Cette première évaluation complète a clairement démontré la nécessité d’une certaine forme de réglementation de l’observation commerciale des cétacés pour assurer des pratiques plus durables et le bien-être des populations cibles.
Cependant, à cette époque, la loi française et par la loi italienne ne reconnaissaient pas officiellement l’observation des mammifères marins comme une catégorie formelle d’activité commerciale, et aucune réglementation officielle n’était en place concernant les rencontres dans l’eau, les distances d’approche des bateaux ou les normes pour les excursions d’observation2,3. Pour aider à combler ces lacunes, l’association Souffleurs d’Écume a collaboré avec des tour-opérateurs, le Parc national de Port-Cros et les deux Conventions pour rédiger un cahier des charges.
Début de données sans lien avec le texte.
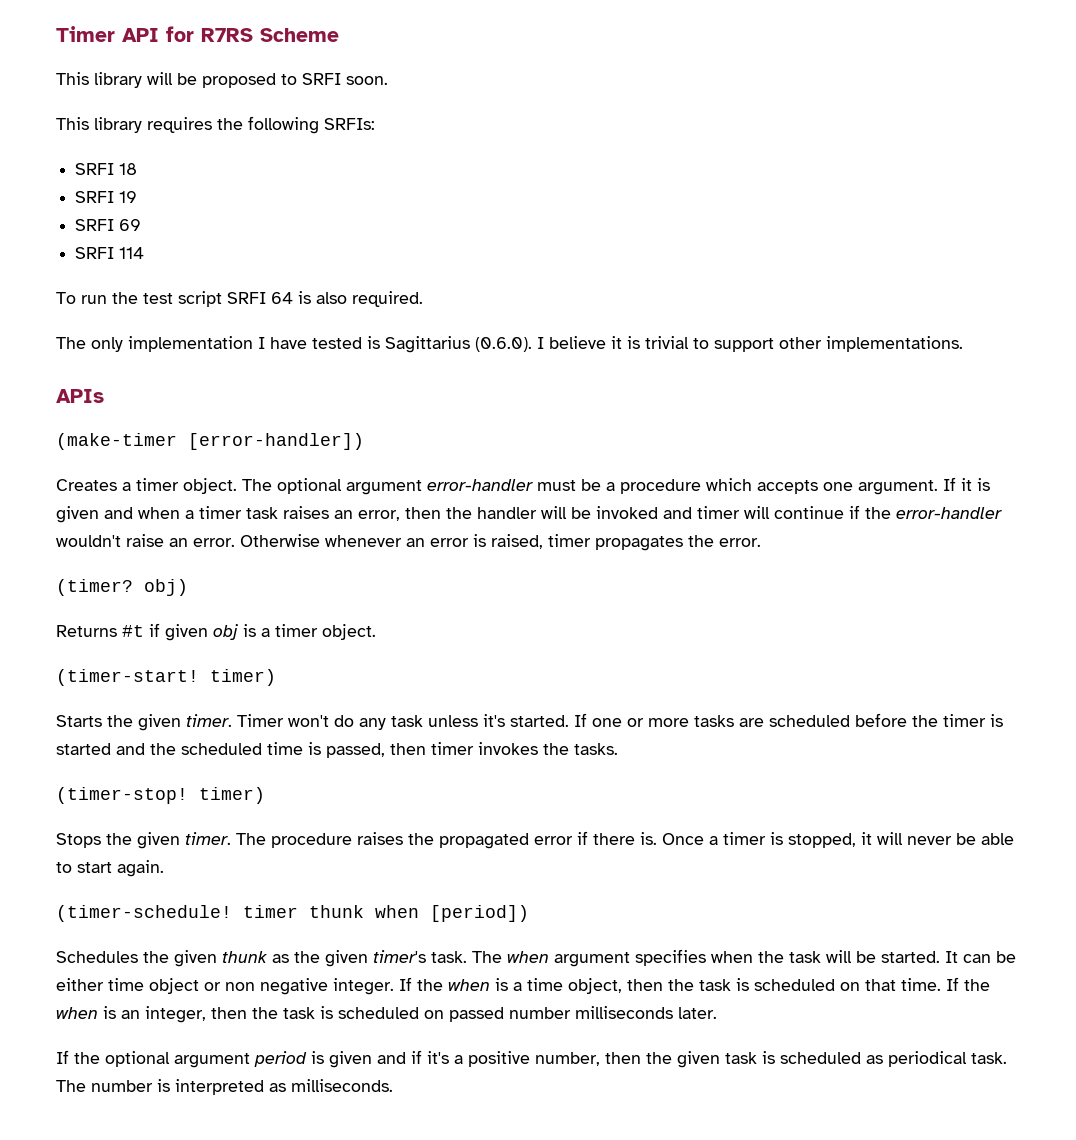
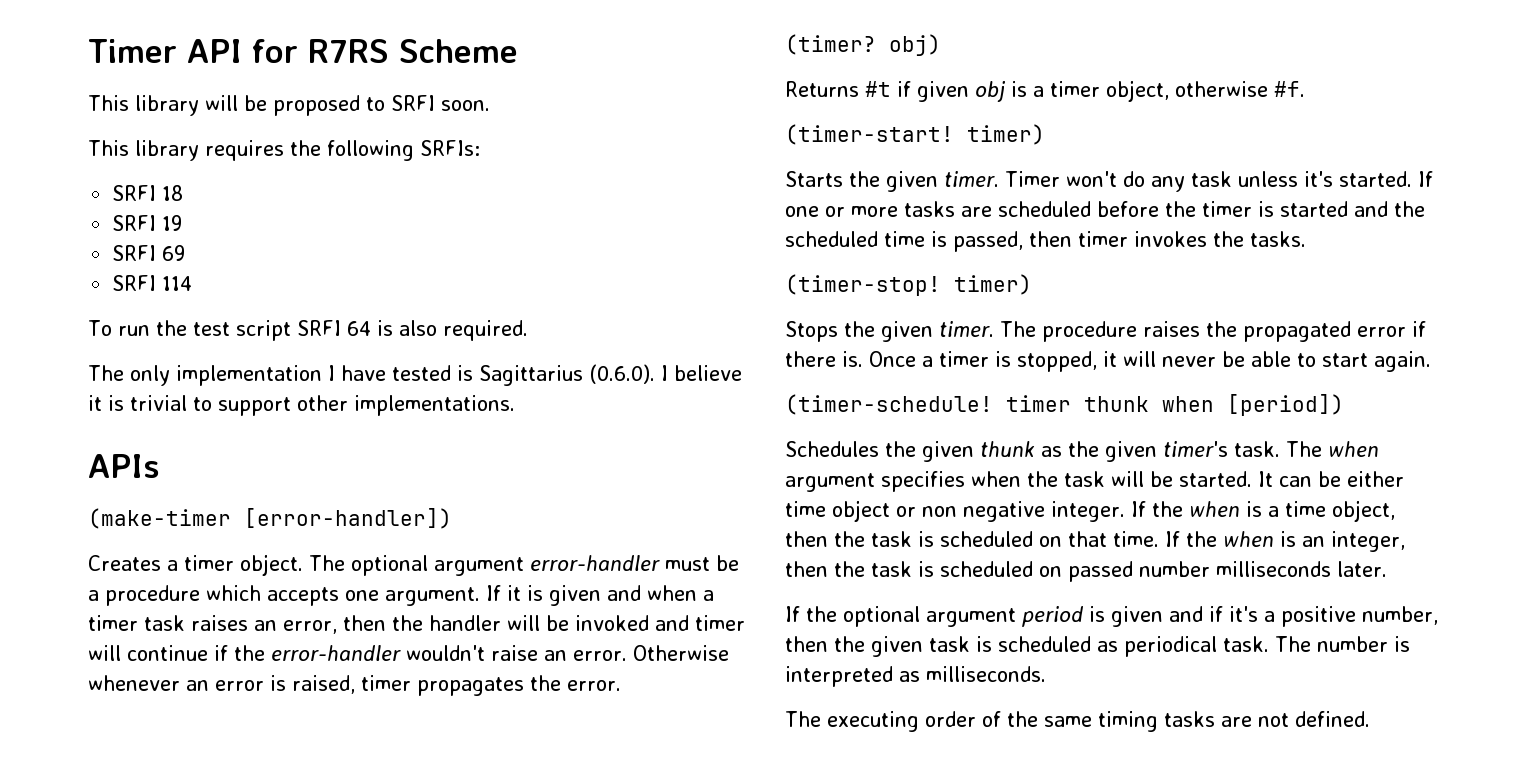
[322,624,376,640] object. -> [1106,80,1305,102] object, otherwise #f.
(393, 1085) none -> [785,711,1370,732] // The executing order of the same timing tasks are not defined.

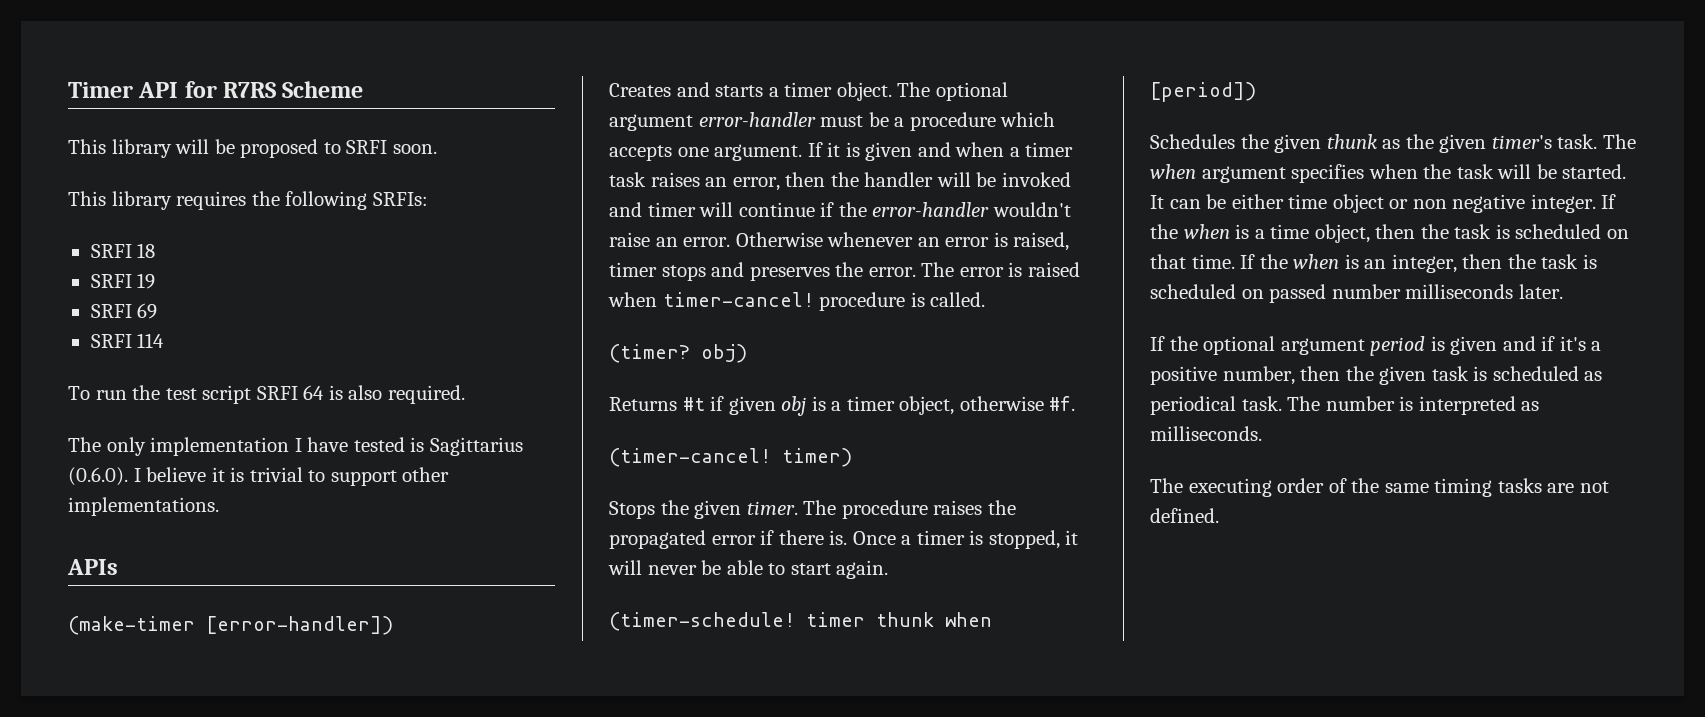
(161, 563) none -> [676,82,764,97] and starts
[417,677,524,696] propagates -> [661,262,830,281] stops and preserves
(621, 685) none -> [921,262,1080,277] [608,292,986,311] The error is raised when timer-cancel! procedure is called.
[785,124,1045,145] [785,171,1433,192] [785,201,1425,217] [785,231,1306,252] [785,274,941,296] (timer-start! timer) // Starts the given timer. Timer won't do any task unless it's started. If one or more tasks are scheduled before the timer is started and the scheduled time is passed, then timer invokes the tasks. // (timer-stop! -> [609,448,771,467] (timer-cancel!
Ce document consistait en une amélioration du Code de bonne conduite et comprenait des lignes directrices claires ainsi qu’une liste d’engagements que les opérateurs devaient prendre pour limiter leurs impacts sur les cétacés et le milieu marin.
Après sept années de consultation et de collaboration entre les Parties aux Accords, les scientifiques, les ONG, les représentants du secteur et les gestionnaires, le cadre et le contenu du label élaborés conjointement par les deux Accords étaient prêts à être testés, et la première formation pilote a été dispensée aux opérateurs en 2012. Elle a été conduite par l’ONG nommée par le gouvernement français – Souffleurs d’Écume (fondée et dirigée par les auteurs de l’étude de 2005) – avec le soutien du Parc national de Port-Cros. En 2014, ACCOBAMS a déposé auprès de l’Organisation mondiale de la propriété intellectuelle le label et la marque High Quality Whale Watching® (HQWW®) ainsi que le logo et les réglementations régissant son utilisation. Le label a ensuite été accordé, par l’intermédiaire d’un partenaire français ACCOBAMS/Pelagos, à 11 opérateurs français qui ont suivi la formation et se sont engagés à adhérer au code de bonne conduite commun Pelagos/ACCOBAMS énoncé dans la marque déposée HQWW®4.
Le label HQWW® a été officiellement lancé en 2016 par l’adoption par les Parties à l’ACCOBAMS de la Résolution 6.20 sur les activités commerciales d’observation des cétacés dans la zone de l’Accord et l’adoption d’un mécanisme de mise en œuvre nationale par l’intermédiaire des Partenaires de l’ACCOBAMS ayant demandé à devenir Partenaires HQWW®. La mise en œuvre du label a été opportune, car en 2014 une étude a signalé une augmentation annuelle de 3,5 % du nombre d’opérateurs proposant l’observation des cétacés en Méditerranée française et a décrit un certain nombre de zones à haut risque de collision des mammifères marins avec les bateaux et de perturbations de ces espèces liées au tourisme d’observation2.